You have been diagnosed with bipolar disorder. Perhaps it was ten days ago, perhaps it was ten years ago. You have been put on a mood stabilizer or an antipsychotic or maybe both. Your psychiatrist is happy because you are no longer a 911 case waiting to happen. You are miserable because you can’t hold down a job, you alienate everyone you come into contact with, and you very rarely experience that sublime state of contentment we call peace of mind.
What is wrong?
Standard procedure is for your psychiatrist to tinker with your meds. But what if the diagnosis is wrong? Or incomplete?
For many of us, this is deja vu all over again. We’d been through something like this with a misdiagnosis of clinical depression and failed trials on antidepressants. A lot of us actually felt relieved to have our diagnosis upgraded to bipolar. Surely, with the right diagnosis and the right meds our lives would improve.
But little or nothing has changed. What could be wrong?
This may be time to consider the prospect of borderline personality disorder. The issue may not be as simple as substituting one diagnosis for the other. Some of us - about 20 percent - may have both illnesses going on at once. Or, if we think of borderline as pneumonia which some of us may have, there is still the small matter of that universal common cold known as personality issues.
These personality issues may barely rate clinical consideration, but if unaddressed they may represent the true obstacles standing in the way of our recovery. To the extent that we all have personality issues, there is no true us vs them.
First, let’s investigate the pneumonia:
The DSM sheds very little light on the distinctions between borderline and bipolar. The impression one gets is two different teams of psychiatrists describing the same clinical phenomenon slightly differently. Seven of the nine symptoms listed for borderline - at first blush - appear to be virtually interchangeable with depression or mania. Thus:
Unstable self-image or sense of self (for comparison, the DSM for depression lists feelings of guilt and low self-worth, while grandiosity features in mania).
Impulsivity, such as in engaging in “damaging” behavior (for mania, the DSM lists “reckless” behavior, with spending and sex cited as examples on both lists).
Reactive affective instability (in other words, mood swings, but with a clear cause and effect).
Recurrent suicidal behavior (also part of the DSM depression checklist).
Chronic feelings of emptiness (compare to feelings of worthlessness and inappropriate guilt in depression).
Inappropriate and intense anger (the DSM cites irritability in hypomania and in mixed manias, with a strong case to be made for anger-driven depressions).
Transient stress-related paranoia or disassociation (on the surface, this may resemble psychosis, which features in depression and mania).
It would take a brave clinician to make a borderline call based on these seven symptoms alone. Typically, they seek out one of two diagnostic tie-breakers, starting with:
Frantic efforts to avoid real or imagined abandonment. So are we simply talking about bipolars who hate getting dumped? Not really. These are people who may go to pieces when their therapist signals that time is up at the end of an appointment. Clearly, something is amiss.

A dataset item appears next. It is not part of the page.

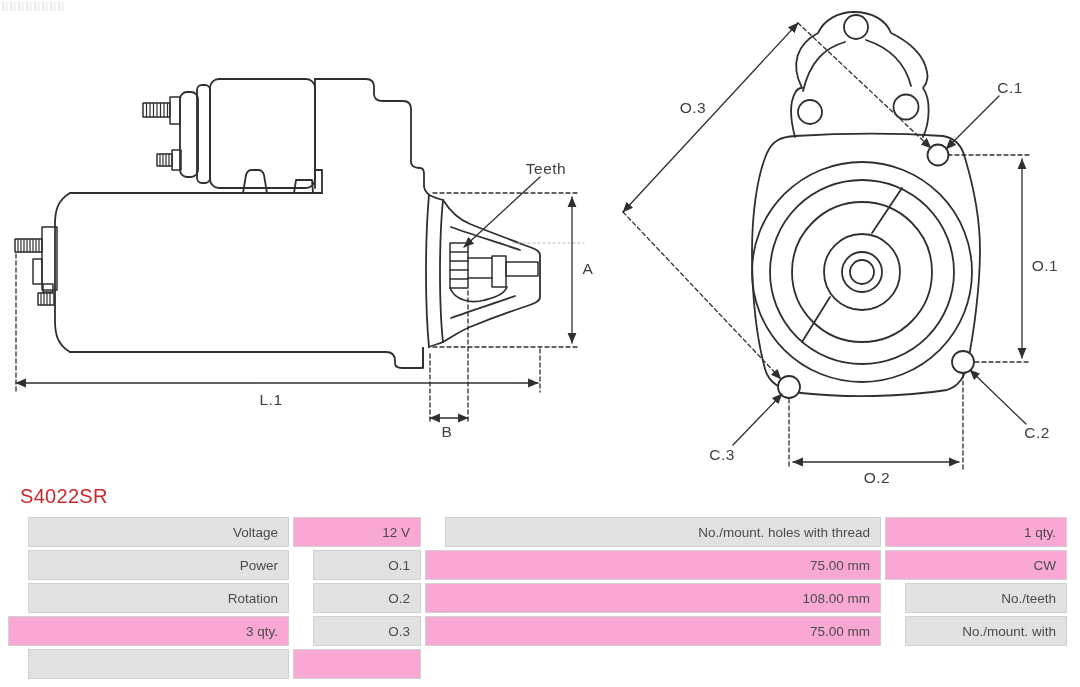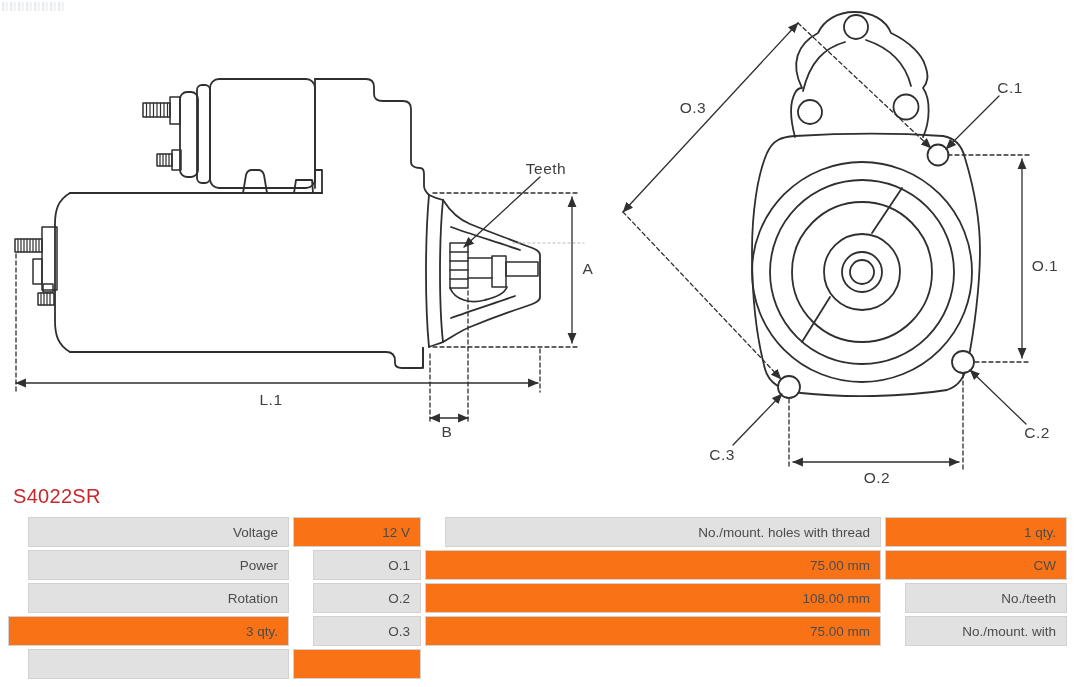"S4022SR" .part-number { left: 13px -> 20px }
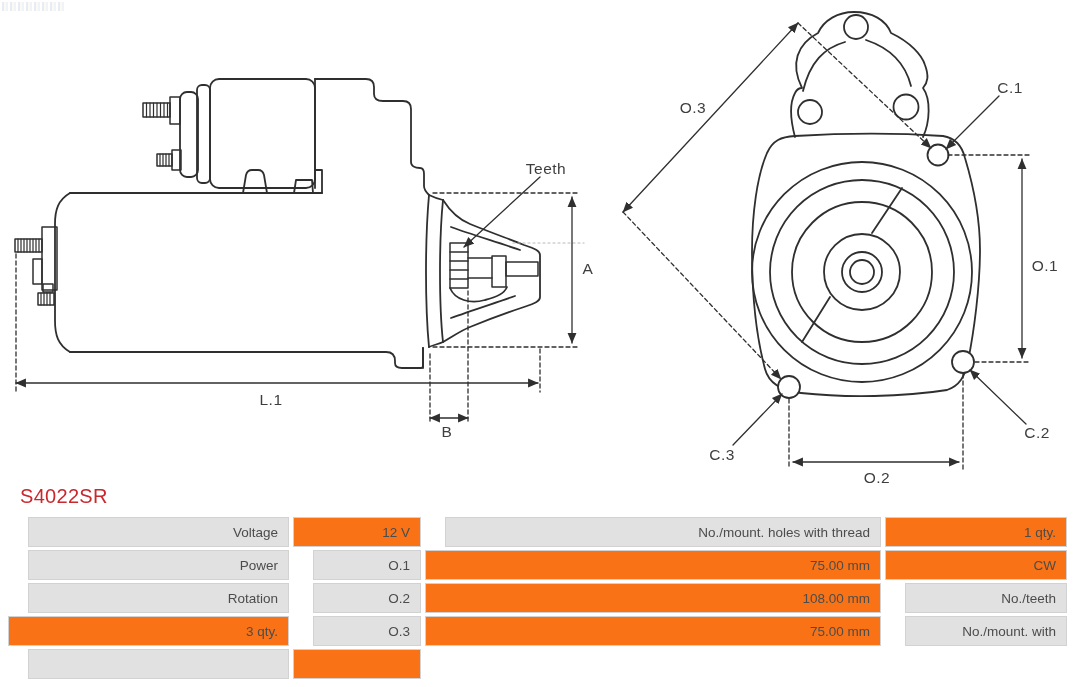"12 V" .cell.value { background: #f97316 -> #f9a8d4 }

Then there is the issue of unstable and intense relationships (alternating between extremes of idealization and devaluation). It’s not like bipolars don’t experience unstable relationships, either, but the idealization/devaluation dynamic adds a whole new twist. Nearly all of us have been on the receiving end:
We meet someone. We hit it off. In the eyes of that someone, we are wonderful, we can do no wrong. Naturally, we feel that we have finally connected with an individual who truly understands us. Then, one day, things unaccountably change. That someone begins to find fault with us. Next thing, we’re the Devil Incarnate. Next thing, we are being subjected to unpredictably outrageous behavior and abuse.
What happened? we can only wonder.
Now, on reflection, we begin to see that there is something more to those so-called “mood” symptoms than just mood, that cannot simply be explained away as bipolar or depression. The phenomenon we are dealing with may quack like a duck, but - clearly - it isn’t a duck.
The borderline experts are very good at providing explanations, but it was only after listening to a different type of expert - namely a patient - that a lightbulb went off.
The occasion was the 2006 NAMI national convention that featured a patient on the panel at an ask the doctors session devoted to borderline. “Anne” was very smart and personable, with a degree in creative writing, but the best job she could get was answering phones.
Those who live with individuals with borderline describe the experience as akin to walking on eggs. By contrast, Anne compared her dealings with people to "walking on shifting boards." The world is far from a safe place, she related, and the ground beneath her could collapse any second. When that happens, she went on to say, something inside of her so overwhelms her that she loses it. Or she reacts by immediately changing her situation. Sometimes slitting her wrists does it for her. Other times, it may be impulsive sex.
Clearly, this is a world far different than the one bipolars occupy. We are talking about an environment they perceive as threatening and unpredictable, even when they try to fashion it and the people in it as rosy and wonderful. We may see those with borderline as emotionally volatile and unstable. In truth, that is how the earth and every person on it appears through borderline sensibilities.